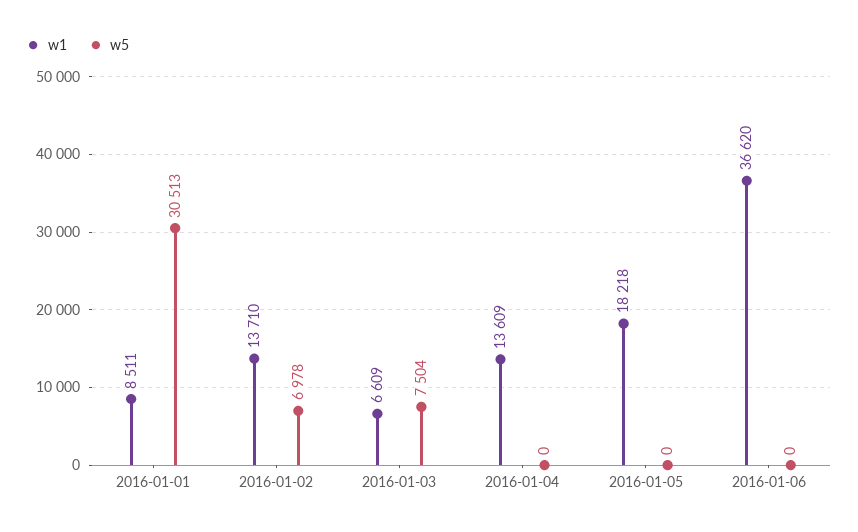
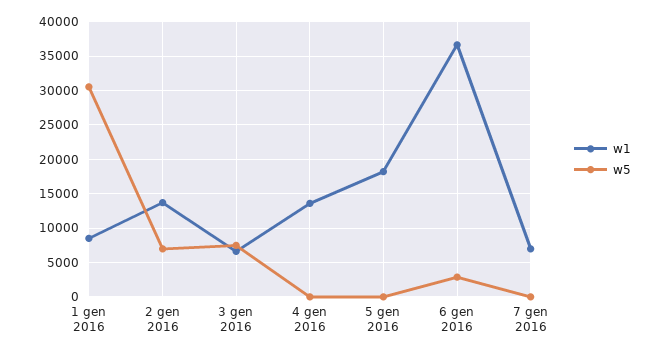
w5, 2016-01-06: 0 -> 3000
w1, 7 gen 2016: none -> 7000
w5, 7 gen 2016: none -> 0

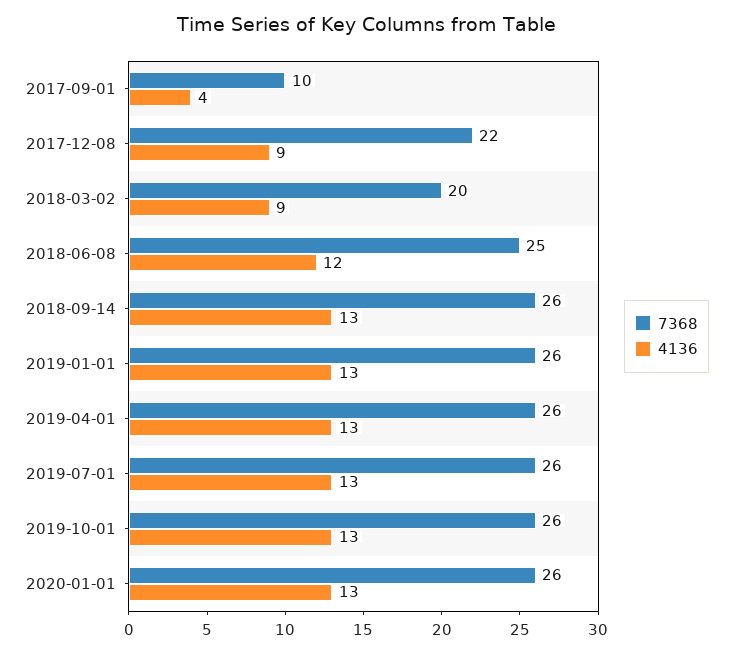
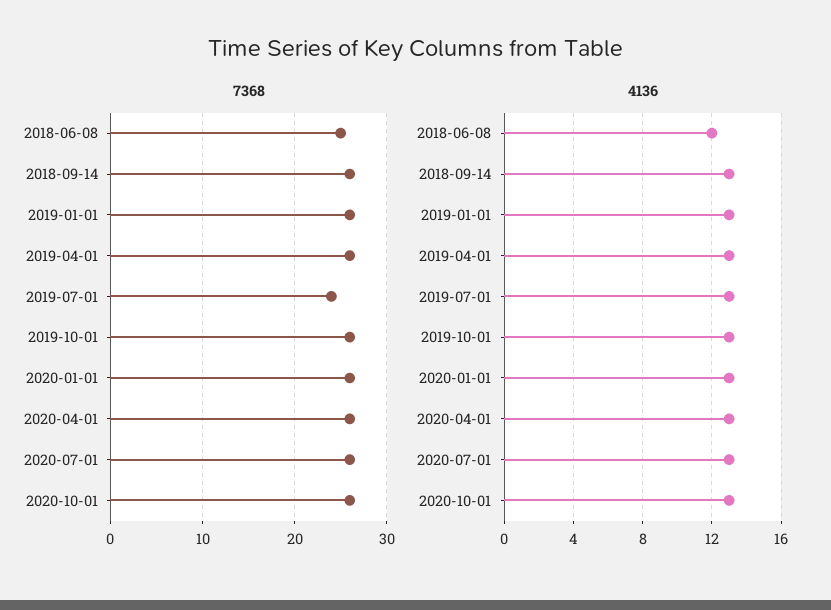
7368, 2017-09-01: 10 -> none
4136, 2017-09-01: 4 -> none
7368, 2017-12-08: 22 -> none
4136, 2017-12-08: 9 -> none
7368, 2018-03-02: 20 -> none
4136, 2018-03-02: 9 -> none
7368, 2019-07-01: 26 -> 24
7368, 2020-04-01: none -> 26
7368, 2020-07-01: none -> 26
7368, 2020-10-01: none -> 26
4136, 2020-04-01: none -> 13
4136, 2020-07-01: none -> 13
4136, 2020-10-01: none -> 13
---
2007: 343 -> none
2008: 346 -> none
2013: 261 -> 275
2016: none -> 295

Goal of the exercise:
Repeat word for word the lines above that run from the line containing "4136, 2017-09-01: 4 -> none" through the line containing "4136, 2020-10-01: none -> 13", both ends included, and nothing else.

Answer below:
4136, 2017-09-01: 4 -> none
7368, 2017-12-08: 22 -> none
4136, 2017-12-08: 9 -> none
7368, 2018-03-02: 20 -> none
4136, 2018-03-02: 9 -> none
7368, 2019-07-01: 26 -> 24
7368, 2020-04-01: none -> 26
7368, 2020-07-01: none -> 26
7368, 2020-10-01: none -> 26
4136, 2020-04-01: none -> 13
4136, 2020-07-01: none -> 13
4136, 2020-10-01: none -> 13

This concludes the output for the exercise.